Masalah penduduk pendatang bisa disebutkan untuk menjaga budaya Bali dari Nak Jawa, orang Jawa, yang datang mengadu nasib ke Bali dengan segala dampak negatifnya. Maka, diberlakukanlah gerakan untuk waspada dan siaga bagi penduduk pendatang yang dianggap melahirkan masalah kriminalitas dan kemiskinan di pulau seribu pura ini.

Ajeg Bali di dalamnya juga terdapat usaha menyediakan ruang bagi pengentalan etnis menuju rasisme yang dialami manusia Bali. Dengan Ajeg Bali bersinonim dengan agama Hindu, maka muncullah kelompok-kelompok fundamentalis yang memperjuangkan kokohnya budaya Bali dan sekaligus eksistensi agama Hindu. Di dalamnya, dengan melestarikan dan penguatkan budaya, mulailah masyarakat Bali mengais-ngais kembali romantisme asal-usul, keturunan, garis darah dari zaman Majapahit dan Empu Kuturan. Gerakan-gerakan ritual keagamaan dan kemeriahan upacara juga berlangsung meriah di desa-desa adat di Bali.
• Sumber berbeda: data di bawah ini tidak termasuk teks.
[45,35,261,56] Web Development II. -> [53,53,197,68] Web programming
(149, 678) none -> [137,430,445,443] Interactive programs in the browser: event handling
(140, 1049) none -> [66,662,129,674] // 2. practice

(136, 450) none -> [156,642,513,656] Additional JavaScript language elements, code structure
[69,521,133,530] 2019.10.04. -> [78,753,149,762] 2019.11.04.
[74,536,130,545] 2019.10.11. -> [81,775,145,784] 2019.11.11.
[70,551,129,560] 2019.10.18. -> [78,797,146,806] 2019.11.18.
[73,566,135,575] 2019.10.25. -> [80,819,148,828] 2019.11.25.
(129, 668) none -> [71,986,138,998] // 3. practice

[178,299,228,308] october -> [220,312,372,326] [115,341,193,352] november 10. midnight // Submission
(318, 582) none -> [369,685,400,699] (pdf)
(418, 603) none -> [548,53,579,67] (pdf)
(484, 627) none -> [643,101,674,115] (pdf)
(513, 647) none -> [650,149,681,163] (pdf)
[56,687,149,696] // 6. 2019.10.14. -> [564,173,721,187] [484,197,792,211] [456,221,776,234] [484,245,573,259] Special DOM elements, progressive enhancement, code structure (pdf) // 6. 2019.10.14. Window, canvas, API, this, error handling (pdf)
Tapi sebenarnya, ditengah kompleksitas masalah itulah manusia Bali tercipta dengan segudang ironi dan kontradiksinya. Ajeg Bali tidak dengan mudah kemudian disebut sebagai gerakan kebudayaan dengan identitas ke-Balian-an yang kental, meskipun dalam operasinya itu terjadi. Tapi kontestasi banyak pihak dalam wacana Ajeg Bali, yang melibatkan hampir sebagian besar seluruh komponen masyarakat di Bali, adalah perantara dan agensi-agensi yang mengkonstruksi budaya sebagai sebuah modal sosial dan politik. Agen-agen manusia Bali itulah yang dengan lantang mengkampanyekan gerakan Ajeg Bali.
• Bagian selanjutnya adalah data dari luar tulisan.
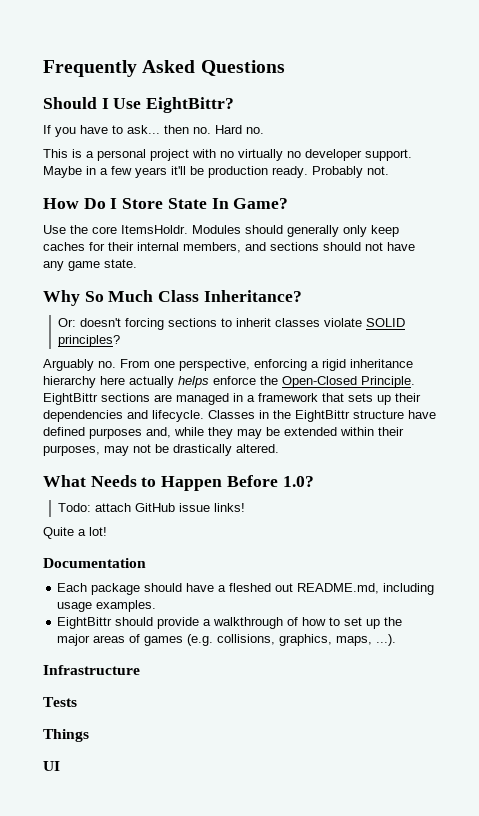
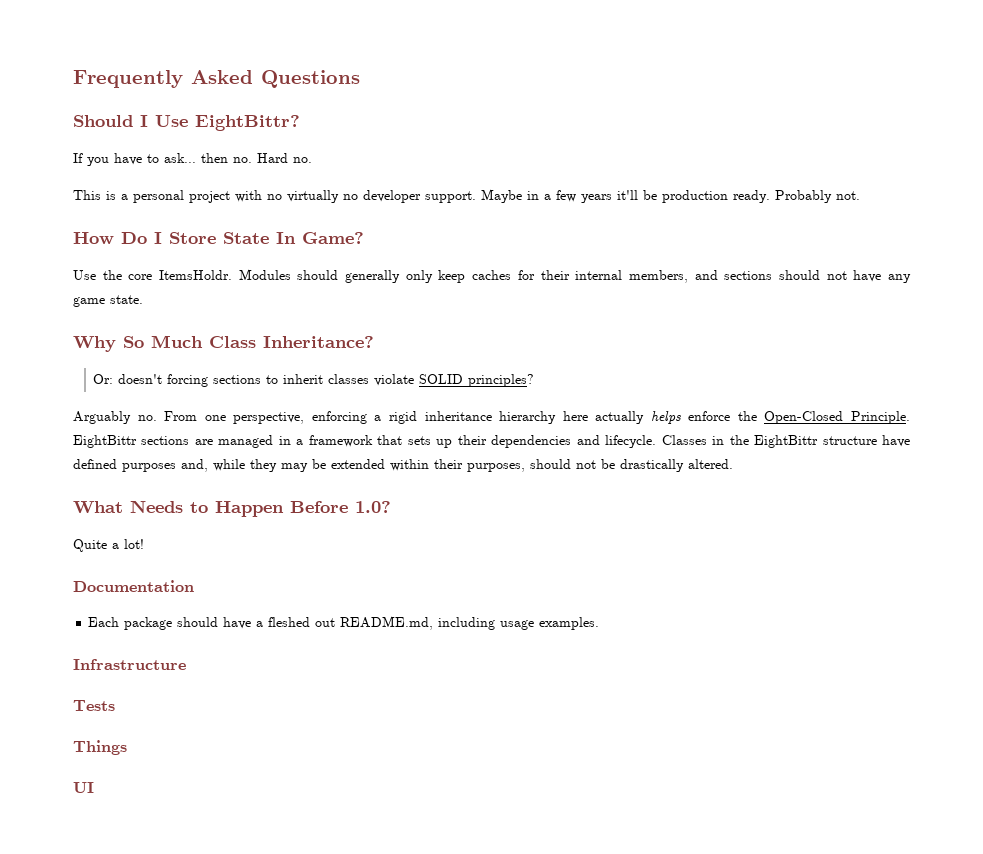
[104,446,129,456] may -> [530,459,571,469] should
[58,503,246,512] // Todo: attach GitHub issue links! -> (391, 507) none
[57,617,403,629] [57,634,397,646] // EightBittr should provide a walkthrough of how to set up the major areas of games (e.g. collisions, graphics, maps, ...). -> (600, 623) none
Pelopor gerakan Ajeg Bali, sebuah industri media terbesar dan berpengaruh Bali Post Group, tidak bisa dilepaskan peranannya dalam pentas perebutan kekuasaan dan pelenyapan manusia Bali tahun 1960-an. Ia bermain dengan menggunakan sentimen cair bernama “menjaga budaya Bali” yang langsung disambut sumringah masyarakat Bali yang sedang terpuruk pasca Bom Bali Oktober 2002 dan Oktober 2005. Karena kompeksitas masalah, Ajeg Bali menjadi tong sampah yang menampung semua masalah yang menimpa Bali. Menjaga Bali” perlu dilakukan dengan langkah apapun yang bermuara pada mengembalikan kekuatan masyarakat untuk mencoba survive.

Dengan melacak benih-benih akar fundamentalis itulah kita bisa mengerti bagaimana gerakan-gerakan pemurnian dan esensialisme agama, politik dan kebudayaan Bali lahir kini. Itu diwujudkan dengan bermunculannya agensi-agensi manusia fundamentalis dalam gerakan-gerakan berbasis kebenaran agama dan kebudayaan. Juga disertai dengan sentimen dan provokasi menyudutkan agama lainnya. Jejak panjang dan benih gerakan ini terciptra melalui sebuah pergulatan panjang kesepakatan dan perlawanan terhadap kekuasaan. Dan kini, kekuasaan bereproduksi menjadi sebuah gerakan fundamentalis memperjuangkan agama dan kebudayaan. Bali mengalami itu semua, yang lahir dari sebuah proses perjalanan panjang bagaimana politik kebudayaaan, agama dan kekuasaan beroperasi. Dan kini mungkin yang ada dalam referensi kita adalah Ajeg Bali dan gerakan fundamentalis agama. Bukankah keduanya saling bereleasi dan merepdoduksi nilai?